Старый замшелый дуб склоняется над потоком, вздыхая.** Рядом свистит увядший папоротник, и, колыхаясь, он шевелит власы Оссиана. Ударь же по струнам и песнь воспой, а вы, ветра, раскиньте крылья свои. Унесите печальные звуки в воздушный чертог Фингала. Унесите их в чертог Фингала, чтоб услышал он голос сына своего, голос того, кто славил могучих. Северный ветр распахнул врата твои, о король, и я вижу, как ты восседаешь в тумане, в тусклом мерцаньи доспехов своих. Облик твой уже не устрашает храбрых; он, словно влажное облако, и нам сквозь него видны слезные очи звезд. Твой щит, как месяц ущербный, твой меч - туман, огнем едва озаренный. Смутен и слаб ныне вождь, что прежде в сиянии шествовал.

** Здесь начинается лирическая часть, которою, согласно преданию, Оссиан завершил свои поэмы. Она положена на музыку, и ее до сих пор поют на севере. В пении этом много дикой простоты, но мало разнообразия.
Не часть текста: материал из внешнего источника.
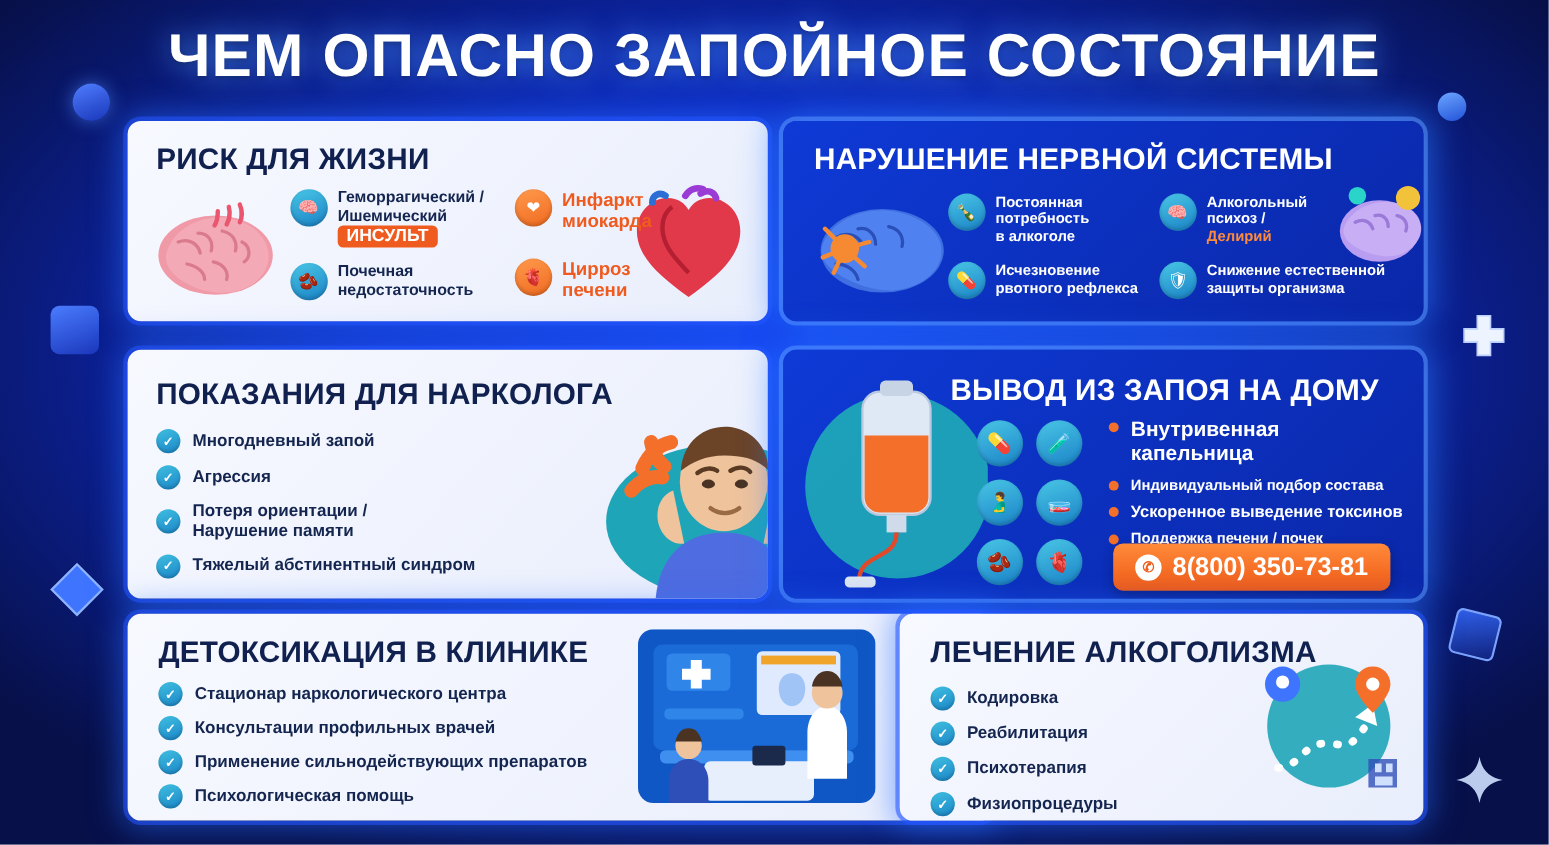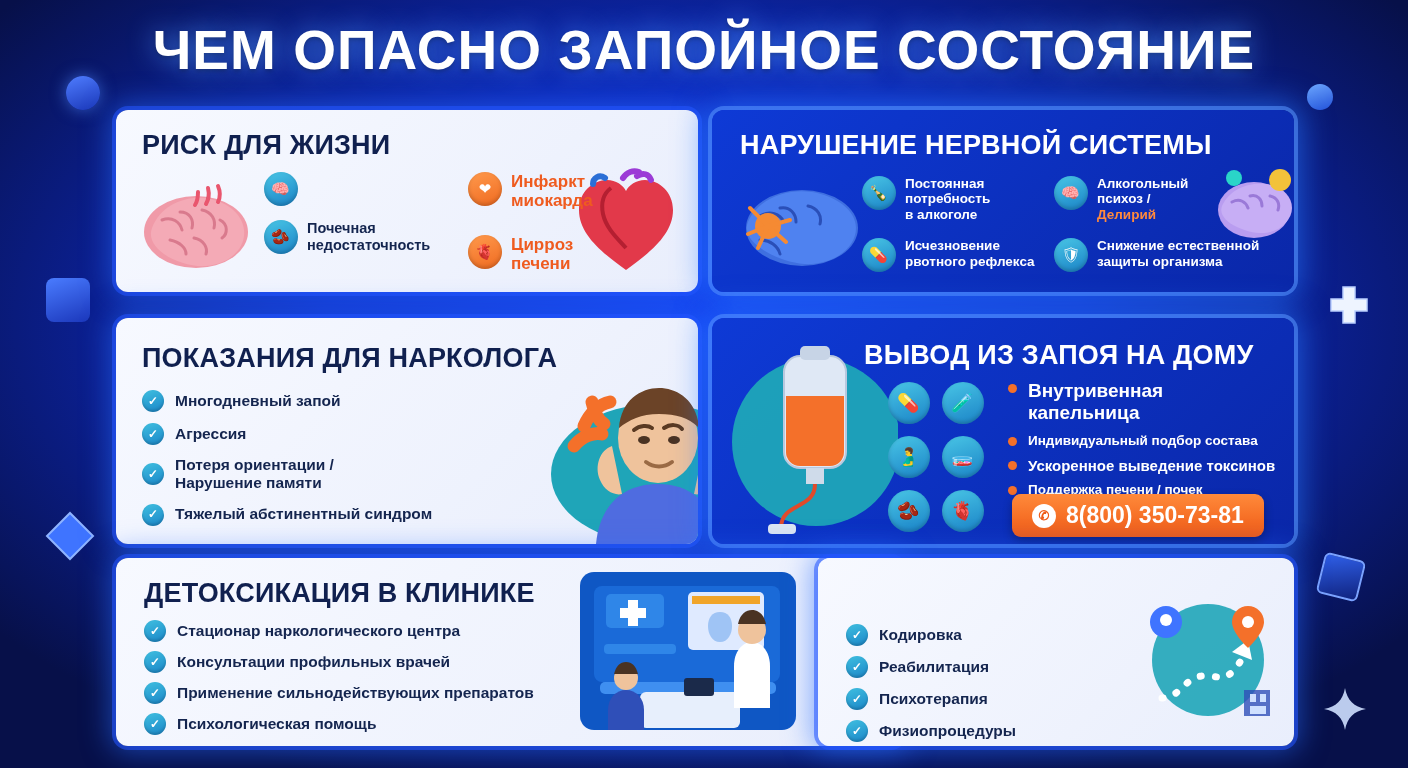--- a/index.html
+++ b/index.html
@@ -145,20 +145,25 @@
         <path d="M55 102C30 84 8 66 8 42 8 24 22 12 36 12c9 0 16 5 19 11 3-6 10-11 19-11 14 0 28 12 28 30 0 24-22 42-47 60z" fill="#e2394a"></path>
         <path d="M40 20c-8 6-10 16-8 26 3 14 14 24 23 34" stroke="#b41f31" stroke-width="4" fill="none"></path>
         <path d="M52 10c4-6 10-8 16-6M66 8c6-4 12-2 14 4" stroke="#9b3bd6" stroke-width="6" fill="none" stroke-linecap="round"></path>
         <path d="M34 10c-6-4-12 0-12 6" stroke="#2b6fd6" stroke-width="6" fill="none" stroke-linecap="round"></path>
       </svg>
     </div>
 
     <div style="position:absolute;left:148px;top:62px;width:190px;">
       <div class="mini-row" style="align-items:flex-start;">
         <span class="icon-badge">🧠</span>
+        <span class="txt">
+          <span>Геморрагический /</span><br>
+          <span>Ишемический</span><br>
+          <span class="hl">ИНСУЛЬТ</span>
+        </span>
       </div>
       <div class="mini-row" style="align-items:flex-start;margin-top:14px;">
         <span class="icon-badge">🫘</span>
         <span class="txt">
           <span>Почечная</span><br>
           <span>недостаточность</span>
         </span>
       </div>
     </div>
 
@@ -374,20 +379,21 @@
         <circle cx="172" cy="58" r="14" fill="#efc39c"></circle>
         <path d="M158 52c2-10 8-14 14-14s12 4 14 14z" fill="#4a3323"></path>
         <path d="M46 118c10 0 18 8 18 20v20H28v-20c0-12 8-20 18-20z" fill="#2f4fb8"></path>
         <circle cx="46" cy="106" r="12" fill="#efc39c"></circle>
         <path d="M34 102c2-8 6-12 12-12s10 4 12 12z" fill="#4a3323"></path>
       </svg>
     </div>
   </div>
 
   <div class="card" style="left:818px;top:558px;width:476px;height:188px;">
+    <h2 style="position:absolute;left:28px;top:20px;">ЛЕЧЕНИЕ АЛКОГОЛИЗМА</h2>
 
     <ul class="rowlist" style="position:absolute;left:28px;top:66px;width:250px;">
       <li style="margin-bottom:10px;">
         <span class="chk">✓</span>
         <span>Кодировка</span>
       </li>
       <li style="margin-bottom:10px;">
         <span class="chk">✓</span>
         <span>Реабилитация</span>
       </li>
Но ты грядешь в ветрах пустыни, и темные бури - в твоей деснице.* Гневно ты солнце хватаешь и прячешь в туче своей. В страхе трепещут потомки ничтожных людей, и тысяча ливней свергается вниз.

* Это великолепное описание власти Фингала над ветрами и бурями, когда он хватает солнце и прячет его в тучах, не согласуется с предыдущим отрывком, где он представлен как слабый призрак, который уже не устрашает храбрых. Но это соответствует представлениям того времени о душах умерших; считалось, что они повелевают ветрами и бурями, но не вмешиваются в людские дела.
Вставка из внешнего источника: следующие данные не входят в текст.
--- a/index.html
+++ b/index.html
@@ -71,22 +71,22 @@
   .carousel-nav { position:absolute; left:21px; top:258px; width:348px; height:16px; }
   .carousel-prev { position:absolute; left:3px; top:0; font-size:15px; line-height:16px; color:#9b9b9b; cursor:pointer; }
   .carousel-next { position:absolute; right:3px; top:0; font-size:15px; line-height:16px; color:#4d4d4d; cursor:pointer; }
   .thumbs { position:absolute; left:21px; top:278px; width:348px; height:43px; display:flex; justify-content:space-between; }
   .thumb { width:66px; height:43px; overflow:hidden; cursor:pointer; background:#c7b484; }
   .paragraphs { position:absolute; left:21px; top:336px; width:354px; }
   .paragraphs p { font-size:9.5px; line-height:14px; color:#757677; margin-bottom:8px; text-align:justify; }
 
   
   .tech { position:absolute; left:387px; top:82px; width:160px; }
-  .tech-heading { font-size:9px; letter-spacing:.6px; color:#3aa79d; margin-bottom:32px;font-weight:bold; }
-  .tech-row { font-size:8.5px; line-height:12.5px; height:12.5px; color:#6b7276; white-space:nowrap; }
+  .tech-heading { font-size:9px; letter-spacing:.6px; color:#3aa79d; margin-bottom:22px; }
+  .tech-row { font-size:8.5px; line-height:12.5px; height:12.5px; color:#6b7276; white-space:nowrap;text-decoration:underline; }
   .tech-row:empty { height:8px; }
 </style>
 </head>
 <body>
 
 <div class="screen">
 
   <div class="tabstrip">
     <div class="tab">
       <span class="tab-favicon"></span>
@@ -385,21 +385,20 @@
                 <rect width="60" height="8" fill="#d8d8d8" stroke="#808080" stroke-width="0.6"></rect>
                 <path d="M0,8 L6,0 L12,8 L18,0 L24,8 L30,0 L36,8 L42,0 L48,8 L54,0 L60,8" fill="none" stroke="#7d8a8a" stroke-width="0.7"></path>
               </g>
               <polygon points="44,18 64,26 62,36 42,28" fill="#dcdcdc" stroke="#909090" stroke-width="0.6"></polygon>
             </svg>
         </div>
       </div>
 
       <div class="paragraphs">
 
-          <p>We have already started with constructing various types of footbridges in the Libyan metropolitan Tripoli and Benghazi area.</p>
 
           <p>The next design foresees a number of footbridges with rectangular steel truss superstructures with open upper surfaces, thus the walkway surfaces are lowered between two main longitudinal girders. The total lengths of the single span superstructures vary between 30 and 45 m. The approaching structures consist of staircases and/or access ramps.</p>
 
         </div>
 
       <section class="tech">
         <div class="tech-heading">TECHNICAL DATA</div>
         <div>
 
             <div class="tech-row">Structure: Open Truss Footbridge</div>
Неумеренные хвалы, которые поэты воздавали своим почившим друзьям, послужили первым толчком для суеверного обожествления павших героев; эти новые божества всеми своими свойствами обязаны фантазии бардов, слагавших им элегии.

Мы не считаем, что восхваление Фингала производило такое впечатление на его соотечественников, но это следует отнести за счет их представлений о том, что могущество, связанное с телесной силой и доблестью, разрушается смертью.